Stronger together is not just asking female identified paramedics to get together and solve the world’s problems. Feminist philosophy argues that, like disabled people, women have been devalued, dismissed, and displaced (3). Arguably, similar strategies of analysis and discourse may be helpful as, “a beacon to guide disability theory” (4) to overcome various barriers. Feminists striving for equality may recognize the disparity and wish to join in advocacy action. To the many members that have found themselves in a sexist or misogynistic situation at some point in their paramedic career, perhaps that feeling can help understand why this is so important to discuss. The phrase ‘throwing like a girl’ demonstrates the confounding belief that women are physically inferior to men and stigmatizes a woman’s physicality, may be familiar to many (3). Equipment, such as stretchers and stairchairs, are not built for women’s bodies; the handles are too large or set too far apart to be comfortable. The burden of compensating is placed on the woman, not the tool. Physical devaluing and emotional devaluing or dismissal of women’s concerns over belief of hysterics is still very real today (3). Finding ways to avoid social exclusion and preventing a loss of identity and purpose should be considered. Similarly, career pathways for differently-abled persons should not be ‘dead ends.’ Disabled individuals often, “will develop cognitive approaches and abilities that differ from most other people’s,” (3) providing value in unexpected ways. Critical disability theory addresses the assumptions held by mainstream society and by paramedic culture and can be used to help guide the discussion of disability in paramedicine. The goal of telling my story is to evoke emotion and connection to start discourse and change around disabled individuals within our professional community. My hope is to set the stage for future conversations and solutions.

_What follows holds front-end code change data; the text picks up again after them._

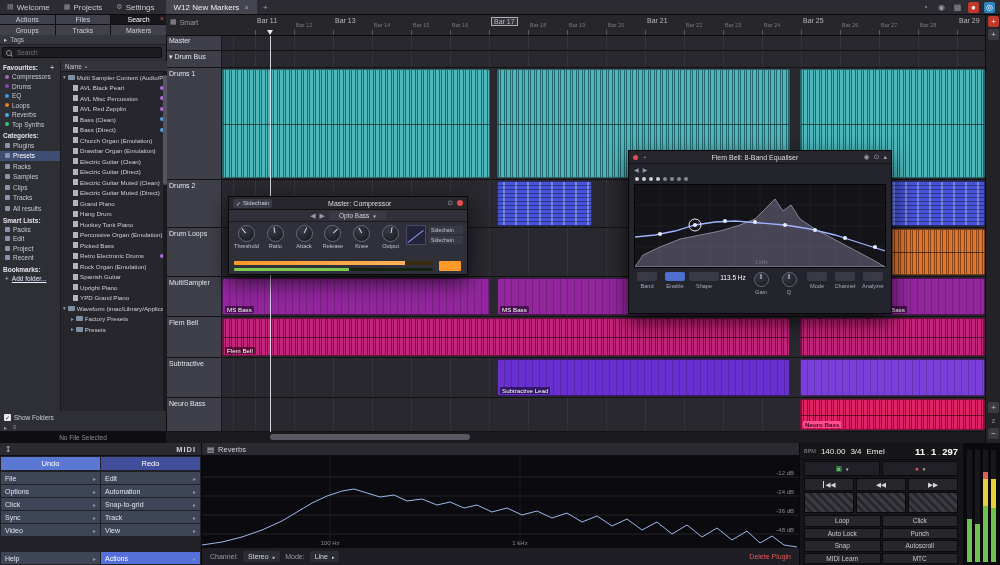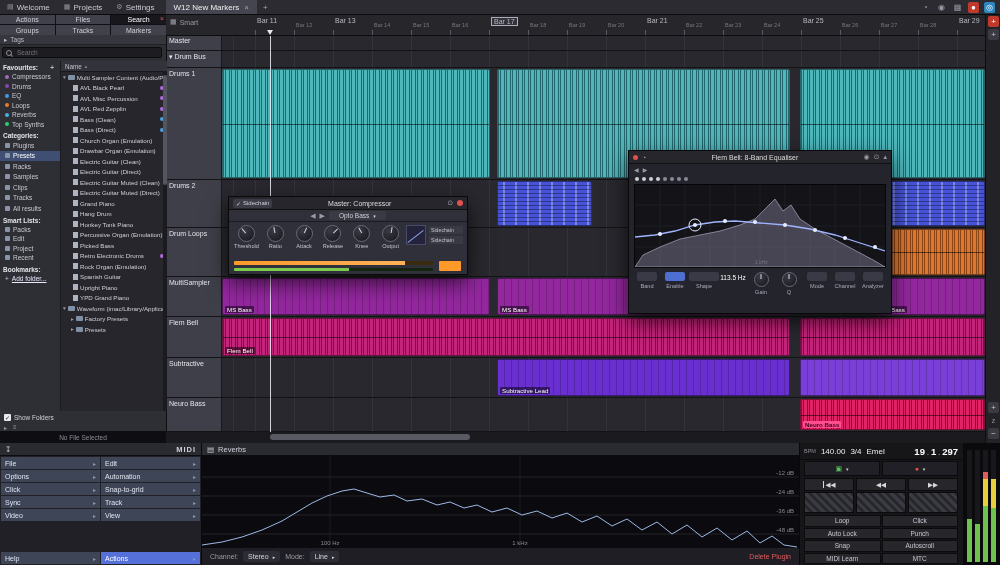--- a/index.html
+++ b/index.html
@@ -838,7 +838,7 @@
         <span class="tval">3/4</span>
         <span class="tval">Emel</span>
         <span class="pos" id="posdisplay">
-            <span>19</span>
+            <span>11</span>
             <span class="sep">.</span>
             <span>1</span>
             <span class="sep">.</span>

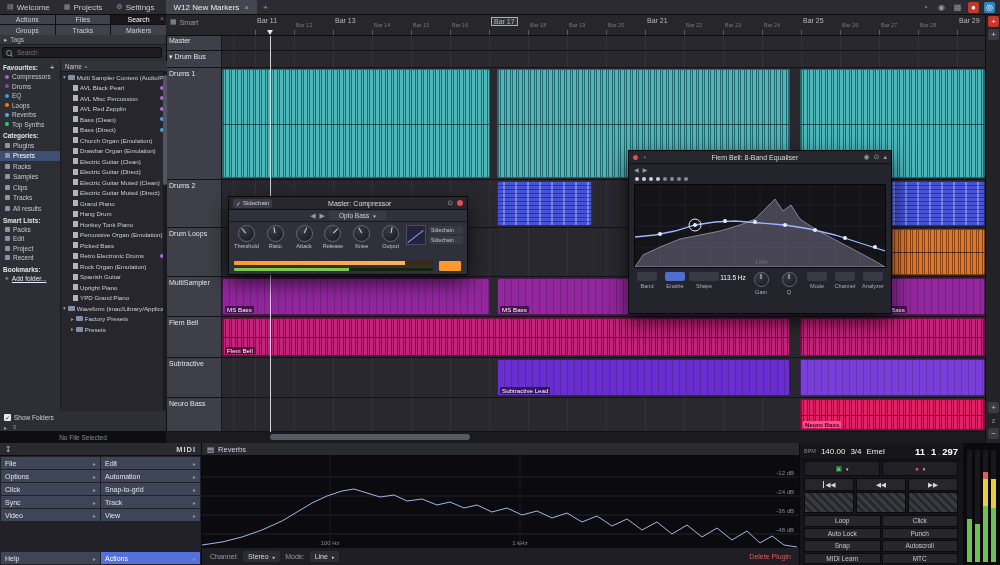--- a/index.html
+++ b/index.html
@@ -730,6 +730,10 @@
         <span>↧</span>
         <span class="right">MIDI</span>
       </div>
+      <div class="undoredo">
+        <div class="ubtn" style="background:#5a77d4;">Undo</div>
+        <div class="ubtn" style="background:#414e9b;">Redo</div>
+      </div>
       <div class="menurows" id="menurows">
           <div class="mrow">
             <div class="mcell">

- Gov’t. (2018). Federal Disability Reference Guide. Government of Canada: Human Resources & Accessibility resource centre. From: https://www.canada.ca/en/employment-social-development/programs/disability/arc/reference-guide.html#h2.3-h3.1
- (n.d.) Policy on ableism and discrimination based on disability. Ontario Human Rights Commission. From: http://www.ohrc.on.ca/en/policy-ableism-and-discrimination-based-disability/2-what-disability#_edn19
- Hall, M. (2019). Hall, Melinda C., “Critical Disability Theory”, The Stanford Encyclopedia of Philosophy (Winter 2019 Edition), Edward N. Zalta (ed.), URL = <https://plato.stanford.edu/archives/win2019/entries/disability-critical/>.
- Silvers, A. (2021). Silvers, Anita, “Feminist Perspectives on Disability”, The Stanford Encyclopedia of Philosophy(Spring 2021 Edition), Edward N. Zalta (ed.), forthcoming URL = <https://plato.stanford.edu/archives/spr2021/entries/feminism-disability/>.
- Bochner, A., & Ellis, C. (2016). Evocative autoethnography: Writing lives and telling stories(2nd ed.). Routledge.
- Schmeichel, M. (2015). Skirting around critical feminist rationales for teaching women in social studies. Theory & Research in Social Education, 43(1), 1-27.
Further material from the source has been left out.